Really simple to test though: take a piece of code, manually insert an SSE instruction, and compile with all optimizations disabled. Then compile with optmizations enabled.
If what you argue is true, then with no optimizations, the only code path would be the SSE instruction, and the app would instantly crash within the CPU dispatcher.
You didn't do your home work since last time.
Agner already did exactly that, it doesn't work. I can tell your a HLL guy.
The Intel Compiler compiles any code multiple times, then inserts it's dispatcher into the front of that code. When you execute that code the dispatcher will check your CPUID / VendorID and use that to determine which code path to use, this is done at run time. No matter what you do to your code the compiler will always generate multiple paths and one of those paths will include i386 / x86 instructions only (no SSE / MMX / FMA / AVX). You can manually insert a SIMD instruction using ASM and the compiler will just replace it with a i386 equivalent on the generic i386 path. Thus even if the software developer manually inserted ASM into every aspect of their code, the Intel compiler will just override that during compile time. You will get two sets of code, one with your own optimizations and one with the generic i386 optimizations.
Thus Intel's compiler was determined by the FTC to be a defective product and inserting unwanted artificial performance impairments into the products of it's customers. AMD and Intel were told to settle their disagreements or the civilian courts would do it for them, thus the CLA was made and Intel agreed to not introduce artificial performance impairments into it's compiler for AMD cpus. The FTC then separately told Intel they couldn't do that to ~anyone~ and to stop using unethical business practices (referring to the OEM deals), if Intel didn't fix their issue the FTC would take it to the justice department.

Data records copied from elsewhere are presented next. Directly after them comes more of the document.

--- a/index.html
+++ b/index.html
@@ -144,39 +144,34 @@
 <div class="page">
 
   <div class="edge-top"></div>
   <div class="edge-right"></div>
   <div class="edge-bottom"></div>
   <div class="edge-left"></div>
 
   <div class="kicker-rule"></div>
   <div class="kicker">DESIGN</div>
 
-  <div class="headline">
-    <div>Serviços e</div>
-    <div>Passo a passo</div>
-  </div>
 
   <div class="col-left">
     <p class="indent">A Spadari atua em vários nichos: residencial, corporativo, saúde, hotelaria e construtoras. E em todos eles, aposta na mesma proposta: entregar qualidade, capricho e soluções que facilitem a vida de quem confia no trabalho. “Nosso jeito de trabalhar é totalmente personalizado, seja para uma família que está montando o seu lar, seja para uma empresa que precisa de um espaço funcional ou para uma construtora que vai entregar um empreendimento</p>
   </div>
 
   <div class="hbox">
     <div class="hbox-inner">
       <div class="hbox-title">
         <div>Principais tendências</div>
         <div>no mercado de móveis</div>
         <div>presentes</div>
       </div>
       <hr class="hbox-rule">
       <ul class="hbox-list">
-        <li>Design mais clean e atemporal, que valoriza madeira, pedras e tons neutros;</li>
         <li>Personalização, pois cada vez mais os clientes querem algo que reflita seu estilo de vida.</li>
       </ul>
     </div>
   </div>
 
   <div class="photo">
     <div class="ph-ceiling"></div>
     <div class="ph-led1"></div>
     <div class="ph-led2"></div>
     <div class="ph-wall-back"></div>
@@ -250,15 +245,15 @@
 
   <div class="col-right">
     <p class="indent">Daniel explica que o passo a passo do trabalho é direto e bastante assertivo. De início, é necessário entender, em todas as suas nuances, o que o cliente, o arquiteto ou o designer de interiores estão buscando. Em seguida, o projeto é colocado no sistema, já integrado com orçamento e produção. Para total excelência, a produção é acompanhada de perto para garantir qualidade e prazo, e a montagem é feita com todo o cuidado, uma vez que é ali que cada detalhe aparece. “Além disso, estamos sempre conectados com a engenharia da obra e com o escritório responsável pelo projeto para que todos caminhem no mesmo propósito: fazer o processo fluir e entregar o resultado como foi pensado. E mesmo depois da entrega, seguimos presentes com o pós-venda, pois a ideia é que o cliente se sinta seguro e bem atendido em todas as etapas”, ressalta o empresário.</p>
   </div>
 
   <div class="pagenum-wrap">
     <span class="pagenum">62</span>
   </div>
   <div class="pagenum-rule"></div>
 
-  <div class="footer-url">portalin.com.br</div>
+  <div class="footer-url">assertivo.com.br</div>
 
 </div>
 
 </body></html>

This was all with the older Compiler prior to 2010, the one made after 2010 instead use's SSE2 in it's generic instruction path. Meaning if you hand coded SSE4.2 ASM and compiled it, the Intel Compiler will generate two instruction sets, one with SSE2 only (recoding your SSE4.2 optimizations) and one with the SSE4.2 capable path. You would have to patch the binary afterwards to remove the VendorID check from the dispatcher. Or you can force the compiler to only generate one code path and remove the dispatcher completely, this introduces the issue where you've limited the compatibility of the code similar to what GCC and MSVC have to deal with.
*Note*
The Intel Compiler actually generates more then one code path, I restricted the statement to the two that mattered the most, the generic i386 one and the optimized one.
Any SIMD operate can be done by a sequence of integer operations instead. The SIMD instruction is vastly more efficient as it allows those operations to be done in a few cycles vs the 40~50+ cycles. Thus it is easy for a compiler to do code substitution, in fact every modern compiler does this anyway in an attempt to optimize your data and instruction segments.